### DATA FOR REVIEW ###
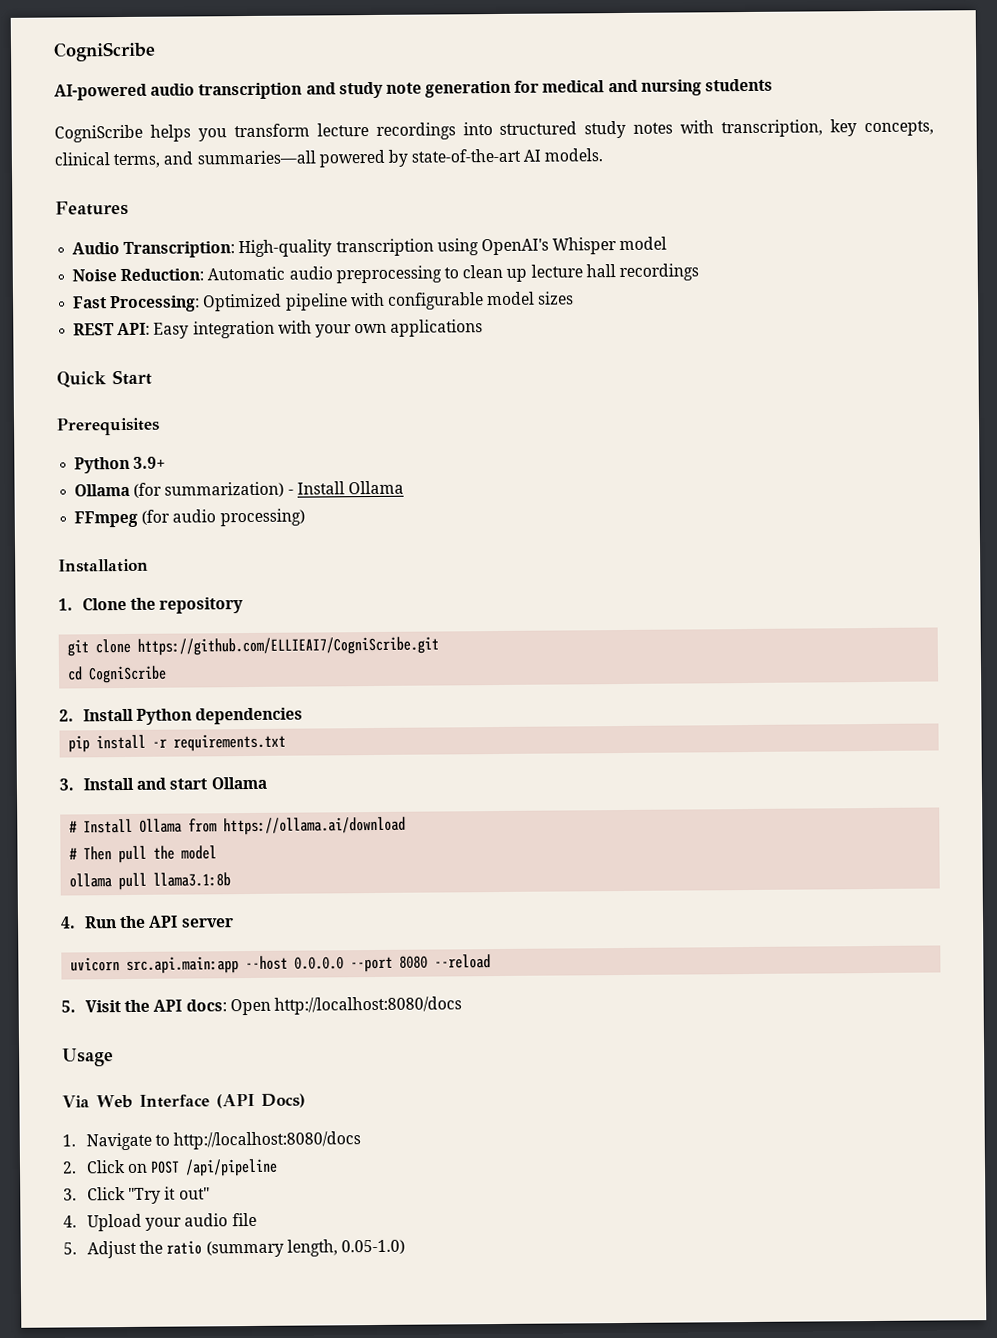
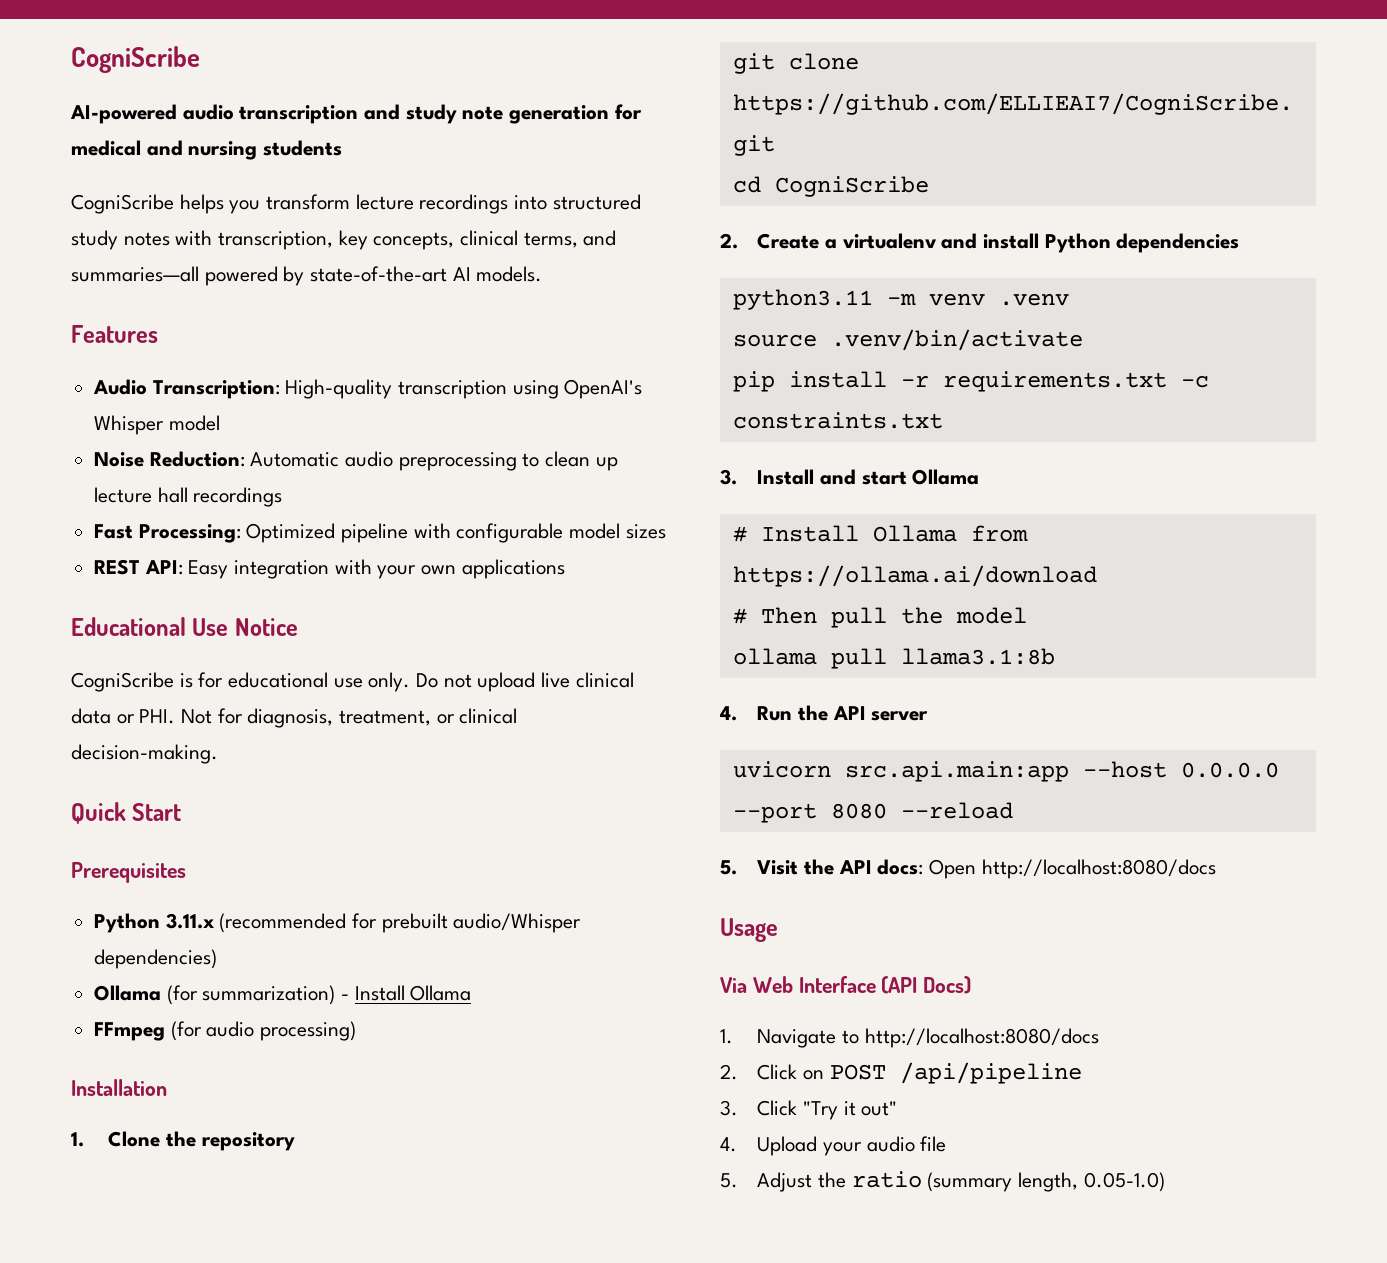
+ Educational Use Notice
+ CogniScribe is for educational use only. Do not upload live clinical data or PHI. Not for diagnosis, treatment, or clinical decision-making.
  Quick Start
  Prerequisites
- Python 3.9+
+ Python 3.11.x (recommended for prebuilt audio/Whisper dependencies)
- 2. Install Python dependencies
+ 2. Create a virtualenv and install Python dependencies
+ python3.11 -m venv .venv
+ source .venv/bin/activate
- pip install -r requirements.txt
+ pip install -r requirements.txt -c constraints.txt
###
• TASK STATEMENT
From the line with "-m venv .venv" to the last line of the material, give every line again exactly, and only those lines.

• ANSWER SECTION
+ python3.11 -m venv .venv
+ source .venv/bin/activate
- pip install -r requirements.txt
+ pip install -r requirements.txt -c constraints.txt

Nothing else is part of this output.